Exporting Compute Graphs, LLM Shape Dynamics, and Serving Runtimes

Exporting compute graphs

When exporting a model to ONNX or StableHLO, we usually provide a sample input. This is needed so the framework can determine:

• input shape
• input dtype
• input/output structure
• which control-flow path is taken

In that sense, export often involves some form of tracing.

CNNs usually have one graph; LLMs often have many

This export model works especially well for CNNs and other workloads with mostly static shapes.

Why CNNs are simpler

A CNN often has:

• fixed-rank inputs
• fixed image sizes or a very small set of allowed sizes
• no persistent decode-time state
• one-shot forward execution

So in practice, one exported graph is often enough, or at least a very small number of graphs.

Why LLMs are harder

LLMs are much more dynamic. They usually involve:

• variable sequence length
• variable batch size
• separate prefill and decode phases
• KV cache carried from step to step
• generation loops with runtime stopping behavior

This means one graph is often not enough.

Prefill vs. decode

These phases are naturally different programs:

• Prefill processes the full prompt and initializes/populates KV cache.
• Decode processes one or a few new tokens while reusing and updating KV cache.

They differ in:

• tensor shapes
• attention behavior
• performance goals
• memory access patterns

So in practice they are often exported or compiled separately.

KV cache and functionalization

A major issue is the KV cache. Export IRs such as ONNX and StableHLO prefer pure tensor functions, so hidden mutation is awkward.

The model signature effectively becomes something like:

(logits, new_cache) = f(tokens, old_cache, position, ...)

rather than:

logits = f(tokens)

To avoid retracing at every decode step, systems usually make the cache shape fixed-capacity and pass an explicit write position.

Hugging Face relies on PyTorch eager execution, so this complexity is mostly hidden

For the ordinary user running:

model.generate(...)

most of the graph/export complexity is not visible.

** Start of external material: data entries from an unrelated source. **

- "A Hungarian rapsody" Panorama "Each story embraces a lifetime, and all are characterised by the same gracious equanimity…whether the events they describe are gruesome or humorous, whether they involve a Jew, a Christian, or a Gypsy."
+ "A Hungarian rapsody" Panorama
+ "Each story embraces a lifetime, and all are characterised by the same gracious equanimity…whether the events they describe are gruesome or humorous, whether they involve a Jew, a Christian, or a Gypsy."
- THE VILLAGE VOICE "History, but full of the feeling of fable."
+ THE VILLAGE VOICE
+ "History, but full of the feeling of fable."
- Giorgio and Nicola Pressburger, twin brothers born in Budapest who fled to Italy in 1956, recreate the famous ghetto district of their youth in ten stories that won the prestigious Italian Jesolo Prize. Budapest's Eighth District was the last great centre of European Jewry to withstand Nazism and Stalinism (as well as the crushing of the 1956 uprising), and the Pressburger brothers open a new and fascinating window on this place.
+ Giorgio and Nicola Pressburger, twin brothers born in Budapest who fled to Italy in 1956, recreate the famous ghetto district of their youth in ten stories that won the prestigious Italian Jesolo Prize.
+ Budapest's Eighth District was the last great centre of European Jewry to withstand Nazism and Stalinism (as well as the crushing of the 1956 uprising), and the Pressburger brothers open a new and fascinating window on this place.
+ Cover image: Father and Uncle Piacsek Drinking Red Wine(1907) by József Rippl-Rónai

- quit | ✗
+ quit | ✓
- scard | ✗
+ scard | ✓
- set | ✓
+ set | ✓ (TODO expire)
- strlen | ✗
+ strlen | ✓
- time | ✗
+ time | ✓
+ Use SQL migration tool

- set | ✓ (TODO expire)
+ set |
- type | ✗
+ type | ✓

The key reason is PyTorch eager execution.

It naturally tolerates:

• changing sequence lengths
• explicit cache objects
• Python-side generation loops
• runtime control flow for sampling/stopping

So Hugging Face does not need to force the entire generation process into one static exported graph.

Conceptually, generation is more like a runtime loop than a single graph:

1. tokenize prompt
2. run prefill on full prompt
3. receive past_key_values (KV cache)
4. repeatedly run decode with the newest token plus cache
5. sample/select the next token
6. stop when criteria are met

Users do not need to think about:

• symbolic dimensions
• many exported graph variants
• compiler IRs
• functionalized state signatures

Instead they just call a high-level API and PyTorch eager handles the shape and execution flexibility at runtime.

Tradeoff

This simplicity comes with a tradeoff:

• excellent flexibility and ergonomics
• but not always the best possible throughput or latency under load

So eager execution is what makes Hugging Face feel straightforward, but it is not necessarily the final word in serving performance.

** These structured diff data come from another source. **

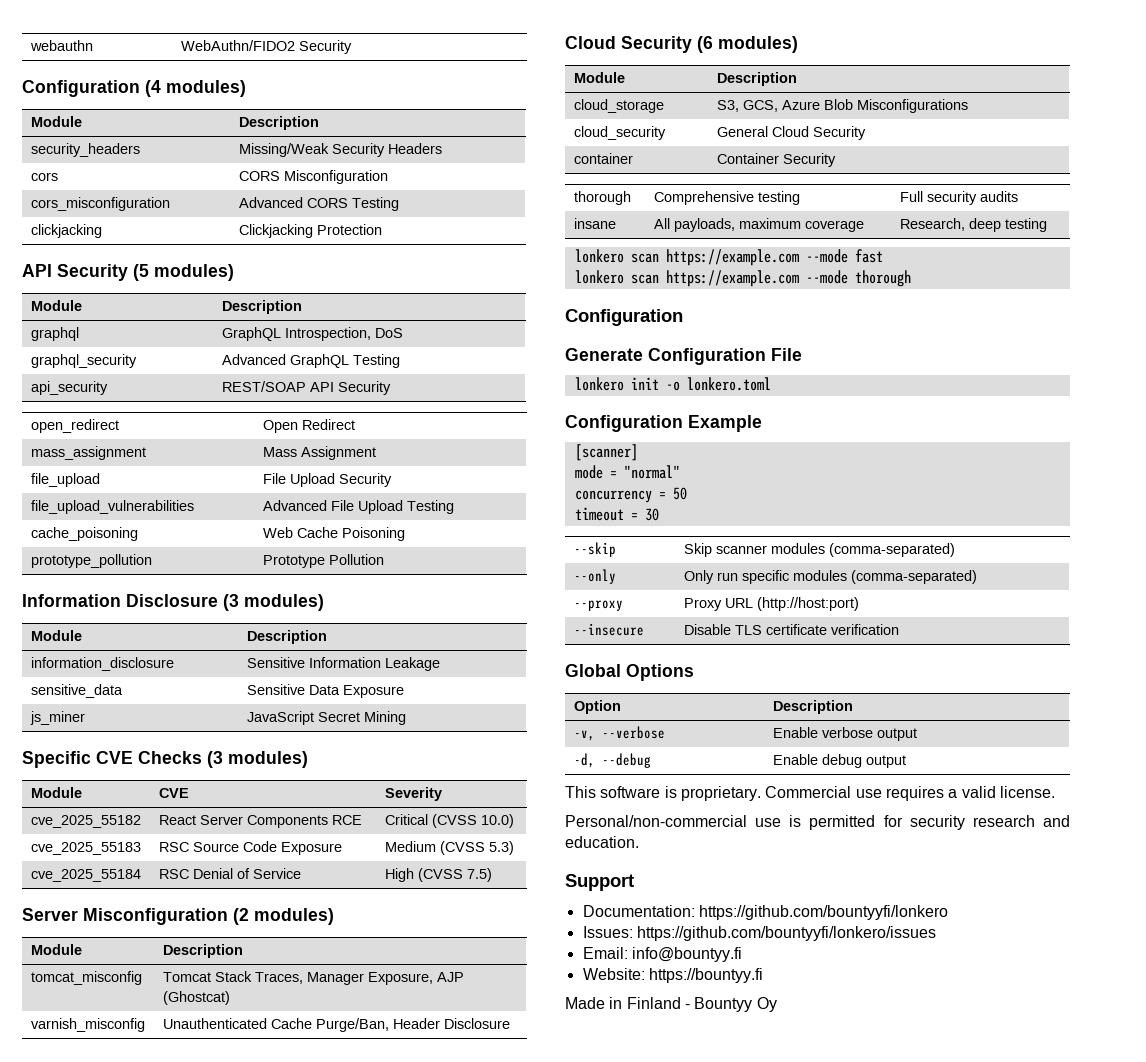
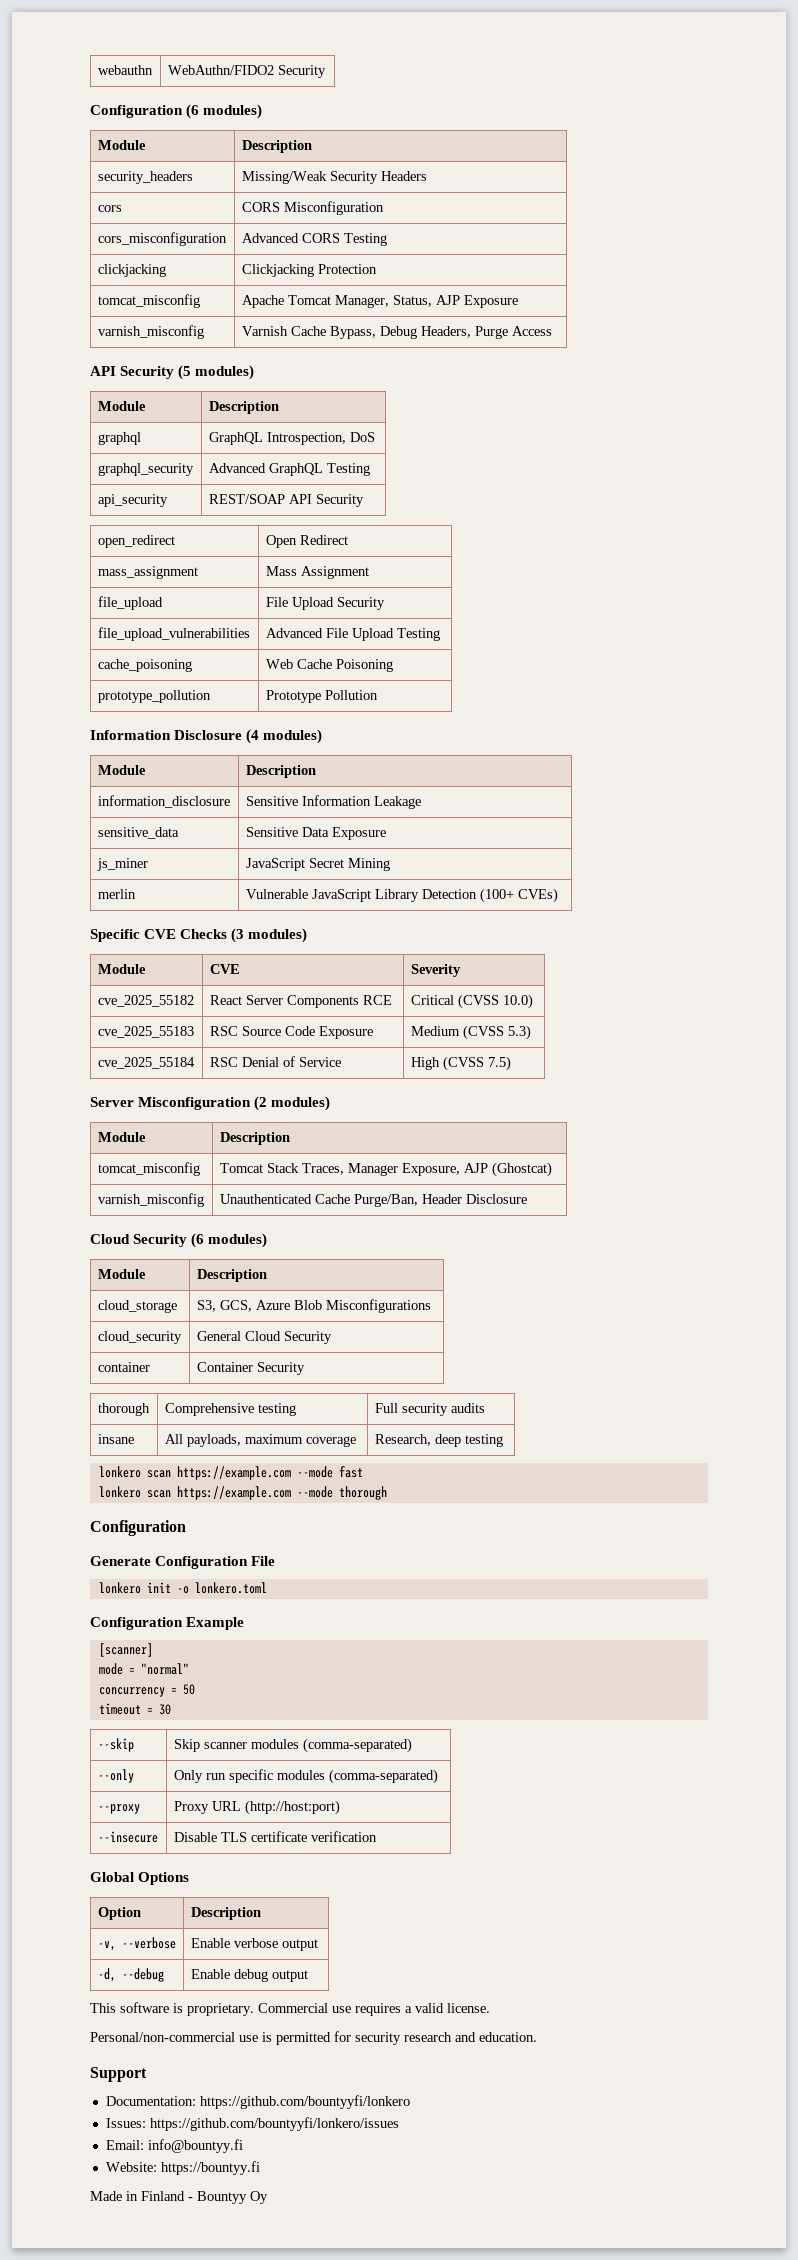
- Configuration (4 modules)
+ Configuration (6 modules)
+ tomcat_misconfig | Apache Tomcat Manager, Status, AJP Exposure
+ varnish_misconfig | Varnish Cache Bypass, Debug Headers, Purge Access
- Information Disclosure (3 modules)
+ Information Disclosure (4 modules)
+ merlin | Vulnerable JavaScript Library Detection (100+ CVEs)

In contrast, vLLM and similar systems are specialized LLM inference operating systems

At first glance, systems like vLLM may look like they mainly provide a clean or OpenAI-compatible API. But that API is only the surface. Their deeper role is to act as highly specialized LLM inference runtimes.

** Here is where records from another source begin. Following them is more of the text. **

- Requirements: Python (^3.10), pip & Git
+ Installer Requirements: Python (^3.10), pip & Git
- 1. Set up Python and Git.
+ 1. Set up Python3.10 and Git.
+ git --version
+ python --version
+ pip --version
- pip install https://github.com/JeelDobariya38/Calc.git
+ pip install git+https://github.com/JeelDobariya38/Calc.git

Why an API wrapper is not enough

A naïve server could simply:

• receive a request
• call Hugging Face generate()
• return the result

That works, but it wastes performance under realistic multi-user load.

Problems include:

• poor batching behavior
• KV cache memory fragmentation
• Python overhead per request and per token
• weak GPU utilization
• difficulty mixing long and short requests efficiently

What specialized systems actually do

These runtimes often implement:

• continuous batching
• request scheduling at the token level
• advanced KV cache management
• better memory utilization
• lower latency and higher throughput under load
• streaming and production serving features
• integration with specialized kernels and quantization
• multi-GPU and distributed serving support

Why “inference operating system” is a useful phrase

LLM serving is not just stateless batch inference. It is more like managing many stateful token streams concurrently.

Each request has:

• its own prompt length
• its own decode progress
• its own KV cache state
• its own stopping condition

The runtime must decide:

• which requests to batch together
• when to run prefill vs. decode
• how to place/cache memory efficiently
• how to keep the GPU busy

That is much closer to a scheduling/runtime problem than to a simple model API wrapper.